REQUIRED WORK: Write out, word for word, the first line of the data below and every line after it through the one containing "dezembro de 2022.".

***

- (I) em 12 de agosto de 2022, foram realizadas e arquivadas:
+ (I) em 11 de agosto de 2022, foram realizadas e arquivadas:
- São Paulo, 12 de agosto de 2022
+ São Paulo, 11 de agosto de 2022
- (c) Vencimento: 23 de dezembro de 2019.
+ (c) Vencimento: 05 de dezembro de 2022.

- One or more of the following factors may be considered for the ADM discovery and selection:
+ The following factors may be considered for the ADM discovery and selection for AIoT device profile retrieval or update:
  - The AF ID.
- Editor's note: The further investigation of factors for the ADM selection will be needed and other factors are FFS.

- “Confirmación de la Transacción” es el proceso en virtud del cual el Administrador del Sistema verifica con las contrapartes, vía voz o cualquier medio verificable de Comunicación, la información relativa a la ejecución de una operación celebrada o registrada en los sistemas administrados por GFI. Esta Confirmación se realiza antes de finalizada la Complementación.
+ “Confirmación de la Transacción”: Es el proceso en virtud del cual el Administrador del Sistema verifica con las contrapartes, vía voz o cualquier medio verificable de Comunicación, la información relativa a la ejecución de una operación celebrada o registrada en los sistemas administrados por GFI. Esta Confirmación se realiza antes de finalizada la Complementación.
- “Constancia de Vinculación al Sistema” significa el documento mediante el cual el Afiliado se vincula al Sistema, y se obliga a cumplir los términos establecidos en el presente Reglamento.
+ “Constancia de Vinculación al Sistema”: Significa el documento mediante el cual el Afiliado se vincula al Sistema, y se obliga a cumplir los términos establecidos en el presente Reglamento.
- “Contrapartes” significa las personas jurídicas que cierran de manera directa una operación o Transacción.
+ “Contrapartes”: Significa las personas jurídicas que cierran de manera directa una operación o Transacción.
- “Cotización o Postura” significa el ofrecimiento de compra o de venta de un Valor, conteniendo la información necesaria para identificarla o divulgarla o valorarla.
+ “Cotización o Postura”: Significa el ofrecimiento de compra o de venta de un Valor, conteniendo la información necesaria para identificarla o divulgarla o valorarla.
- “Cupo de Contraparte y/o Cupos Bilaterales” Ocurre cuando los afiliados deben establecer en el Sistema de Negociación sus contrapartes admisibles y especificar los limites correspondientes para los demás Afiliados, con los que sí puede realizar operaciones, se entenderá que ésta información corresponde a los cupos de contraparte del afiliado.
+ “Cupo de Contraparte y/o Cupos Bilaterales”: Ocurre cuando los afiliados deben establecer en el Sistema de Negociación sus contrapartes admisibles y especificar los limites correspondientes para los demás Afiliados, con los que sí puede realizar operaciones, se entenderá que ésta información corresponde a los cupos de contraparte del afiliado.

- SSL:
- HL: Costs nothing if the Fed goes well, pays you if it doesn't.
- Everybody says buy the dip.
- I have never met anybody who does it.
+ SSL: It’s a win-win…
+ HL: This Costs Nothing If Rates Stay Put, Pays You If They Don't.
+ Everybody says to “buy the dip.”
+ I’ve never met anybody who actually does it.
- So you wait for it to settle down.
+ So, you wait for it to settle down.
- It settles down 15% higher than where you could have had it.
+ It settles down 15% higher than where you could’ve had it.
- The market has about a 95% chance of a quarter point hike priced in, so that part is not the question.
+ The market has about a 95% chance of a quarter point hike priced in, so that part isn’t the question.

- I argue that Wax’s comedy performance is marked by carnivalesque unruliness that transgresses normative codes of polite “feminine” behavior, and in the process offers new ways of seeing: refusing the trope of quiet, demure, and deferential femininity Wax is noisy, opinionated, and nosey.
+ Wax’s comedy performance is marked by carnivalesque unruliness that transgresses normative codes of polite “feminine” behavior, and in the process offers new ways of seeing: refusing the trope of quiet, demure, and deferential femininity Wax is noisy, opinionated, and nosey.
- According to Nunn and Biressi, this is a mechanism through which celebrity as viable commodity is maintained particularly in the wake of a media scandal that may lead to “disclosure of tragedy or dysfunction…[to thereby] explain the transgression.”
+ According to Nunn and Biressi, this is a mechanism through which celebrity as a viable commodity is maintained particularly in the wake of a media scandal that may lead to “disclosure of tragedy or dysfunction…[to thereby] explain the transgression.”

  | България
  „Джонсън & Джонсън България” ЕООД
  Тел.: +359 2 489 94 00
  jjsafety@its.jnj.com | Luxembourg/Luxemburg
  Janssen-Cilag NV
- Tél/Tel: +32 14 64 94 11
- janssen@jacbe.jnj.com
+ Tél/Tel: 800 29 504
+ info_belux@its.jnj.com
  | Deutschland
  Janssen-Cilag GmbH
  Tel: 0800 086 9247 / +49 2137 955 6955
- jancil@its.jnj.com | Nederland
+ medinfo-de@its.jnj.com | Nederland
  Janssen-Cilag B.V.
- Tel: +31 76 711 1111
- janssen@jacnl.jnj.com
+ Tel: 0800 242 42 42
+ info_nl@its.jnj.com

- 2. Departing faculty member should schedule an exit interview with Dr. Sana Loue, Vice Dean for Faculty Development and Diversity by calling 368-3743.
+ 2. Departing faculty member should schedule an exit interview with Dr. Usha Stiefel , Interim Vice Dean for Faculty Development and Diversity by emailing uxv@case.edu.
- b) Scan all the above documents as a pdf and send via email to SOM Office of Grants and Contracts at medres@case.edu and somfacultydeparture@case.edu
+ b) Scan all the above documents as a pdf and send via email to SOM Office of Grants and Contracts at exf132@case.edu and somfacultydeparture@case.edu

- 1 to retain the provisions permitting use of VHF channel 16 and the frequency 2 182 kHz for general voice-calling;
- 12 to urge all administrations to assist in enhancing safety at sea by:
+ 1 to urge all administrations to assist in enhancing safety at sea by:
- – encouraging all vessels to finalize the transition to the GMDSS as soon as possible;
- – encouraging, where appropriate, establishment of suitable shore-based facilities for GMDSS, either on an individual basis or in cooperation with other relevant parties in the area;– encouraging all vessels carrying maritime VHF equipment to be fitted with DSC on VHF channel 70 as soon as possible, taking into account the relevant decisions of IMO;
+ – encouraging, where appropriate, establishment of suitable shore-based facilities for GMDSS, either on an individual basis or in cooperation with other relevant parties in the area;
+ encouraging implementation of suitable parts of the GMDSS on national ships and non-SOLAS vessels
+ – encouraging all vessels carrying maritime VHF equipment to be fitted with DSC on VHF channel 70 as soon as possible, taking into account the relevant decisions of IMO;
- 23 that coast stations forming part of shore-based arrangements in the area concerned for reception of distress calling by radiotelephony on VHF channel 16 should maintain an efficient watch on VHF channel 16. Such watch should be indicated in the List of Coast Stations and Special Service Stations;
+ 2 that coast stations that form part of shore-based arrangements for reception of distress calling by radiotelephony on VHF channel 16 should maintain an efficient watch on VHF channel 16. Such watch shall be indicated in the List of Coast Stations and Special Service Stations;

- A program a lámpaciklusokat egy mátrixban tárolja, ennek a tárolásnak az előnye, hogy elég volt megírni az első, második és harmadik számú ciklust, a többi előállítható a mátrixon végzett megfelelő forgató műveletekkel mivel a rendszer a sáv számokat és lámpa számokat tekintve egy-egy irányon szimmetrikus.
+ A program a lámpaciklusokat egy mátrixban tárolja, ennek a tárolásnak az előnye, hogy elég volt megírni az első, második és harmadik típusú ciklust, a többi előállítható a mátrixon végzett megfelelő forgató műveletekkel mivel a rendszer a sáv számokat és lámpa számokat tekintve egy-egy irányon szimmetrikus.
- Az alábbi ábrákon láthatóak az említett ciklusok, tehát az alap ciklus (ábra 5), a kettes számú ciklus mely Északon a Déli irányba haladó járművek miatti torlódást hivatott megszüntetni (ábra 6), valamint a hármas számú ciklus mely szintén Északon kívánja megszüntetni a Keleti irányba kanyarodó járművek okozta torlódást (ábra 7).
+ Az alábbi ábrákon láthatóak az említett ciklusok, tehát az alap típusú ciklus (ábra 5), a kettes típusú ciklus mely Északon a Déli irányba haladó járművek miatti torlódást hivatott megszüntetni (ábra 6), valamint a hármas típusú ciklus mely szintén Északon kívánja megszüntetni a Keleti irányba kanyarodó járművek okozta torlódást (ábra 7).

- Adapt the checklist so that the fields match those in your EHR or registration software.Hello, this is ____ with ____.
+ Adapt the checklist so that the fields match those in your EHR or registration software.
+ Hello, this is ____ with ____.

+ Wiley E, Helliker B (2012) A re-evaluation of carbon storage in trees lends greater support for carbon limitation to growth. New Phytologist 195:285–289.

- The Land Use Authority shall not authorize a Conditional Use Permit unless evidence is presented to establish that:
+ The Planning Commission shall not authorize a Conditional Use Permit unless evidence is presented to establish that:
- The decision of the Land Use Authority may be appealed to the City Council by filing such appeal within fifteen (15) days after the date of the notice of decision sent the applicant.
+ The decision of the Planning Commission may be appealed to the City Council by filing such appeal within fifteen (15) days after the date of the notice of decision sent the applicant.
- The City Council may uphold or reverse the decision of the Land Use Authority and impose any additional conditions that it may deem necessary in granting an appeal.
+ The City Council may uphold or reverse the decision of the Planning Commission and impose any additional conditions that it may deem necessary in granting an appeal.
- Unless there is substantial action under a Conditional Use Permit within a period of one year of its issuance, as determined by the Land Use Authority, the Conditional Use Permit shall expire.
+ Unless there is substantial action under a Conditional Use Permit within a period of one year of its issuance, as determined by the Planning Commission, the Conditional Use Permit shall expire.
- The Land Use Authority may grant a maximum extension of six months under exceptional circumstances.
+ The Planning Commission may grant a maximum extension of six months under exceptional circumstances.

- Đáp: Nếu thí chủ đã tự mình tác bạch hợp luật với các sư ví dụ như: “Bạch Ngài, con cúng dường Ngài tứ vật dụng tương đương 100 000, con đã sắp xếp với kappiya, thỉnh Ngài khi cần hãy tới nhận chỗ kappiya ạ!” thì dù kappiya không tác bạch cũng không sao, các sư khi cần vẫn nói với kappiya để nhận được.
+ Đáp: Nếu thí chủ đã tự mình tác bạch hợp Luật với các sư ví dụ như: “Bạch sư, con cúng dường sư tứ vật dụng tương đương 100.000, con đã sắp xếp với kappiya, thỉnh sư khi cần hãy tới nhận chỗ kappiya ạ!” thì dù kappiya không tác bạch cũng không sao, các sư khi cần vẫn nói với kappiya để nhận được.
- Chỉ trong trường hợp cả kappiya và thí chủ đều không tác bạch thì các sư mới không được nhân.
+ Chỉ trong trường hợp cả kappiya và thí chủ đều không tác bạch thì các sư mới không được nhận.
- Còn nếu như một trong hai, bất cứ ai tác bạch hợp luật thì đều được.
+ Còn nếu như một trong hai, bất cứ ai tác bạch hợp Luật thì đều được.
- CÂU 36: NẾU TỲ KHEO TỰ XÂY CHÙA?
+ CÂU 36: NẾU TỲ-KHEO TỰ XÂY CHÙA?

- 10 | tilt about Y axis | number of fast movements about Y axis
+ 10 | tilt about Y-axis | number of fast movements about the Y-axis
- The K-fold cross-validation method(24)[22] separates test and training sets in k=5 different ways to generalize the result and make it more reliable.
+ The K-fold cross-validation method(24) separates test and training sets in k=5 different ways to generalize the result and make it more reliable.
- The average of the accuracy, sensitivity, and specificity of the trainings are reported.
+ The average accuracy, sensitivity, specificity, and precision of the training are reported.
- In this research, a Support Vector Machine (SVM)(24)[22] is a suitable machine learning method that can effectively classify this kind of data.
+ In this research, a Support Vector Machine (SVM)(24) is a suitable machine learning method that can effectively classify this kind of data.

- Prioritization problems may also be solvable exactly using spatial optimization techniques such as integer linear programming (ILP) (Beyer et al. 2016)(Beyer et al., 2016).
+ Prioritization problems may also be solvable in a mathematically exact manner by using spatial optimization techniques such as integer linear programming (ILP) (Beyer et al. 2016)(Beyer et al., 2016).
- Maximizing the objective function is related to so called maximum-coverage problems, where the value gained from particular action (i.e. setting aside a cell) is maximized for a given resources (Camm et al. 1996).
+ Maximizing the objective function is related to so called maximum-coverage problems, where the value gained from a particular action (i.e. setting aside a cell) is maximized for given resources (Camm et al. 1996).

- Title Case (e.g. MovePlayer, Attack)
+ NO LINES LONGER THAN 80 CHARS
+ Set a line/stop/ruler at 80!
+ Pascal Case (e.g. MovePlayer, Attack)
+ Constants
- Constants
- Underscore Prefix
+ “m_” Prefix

***

TASK ANSWER:
- (I) em 12 de agosto de 2022, foram realizadas e arquivadas:
+ (I) em 11 de agosto de 2022, foram realizadas e arquivadas:
- São Paulo, 12 de agosto de 2022
+ São Paulo, 11 de agosto de 2022
- (c) Vencimento: 23 de dezembro de 2019.
+ (c) Vencimento: 05 de dezembro de 2022.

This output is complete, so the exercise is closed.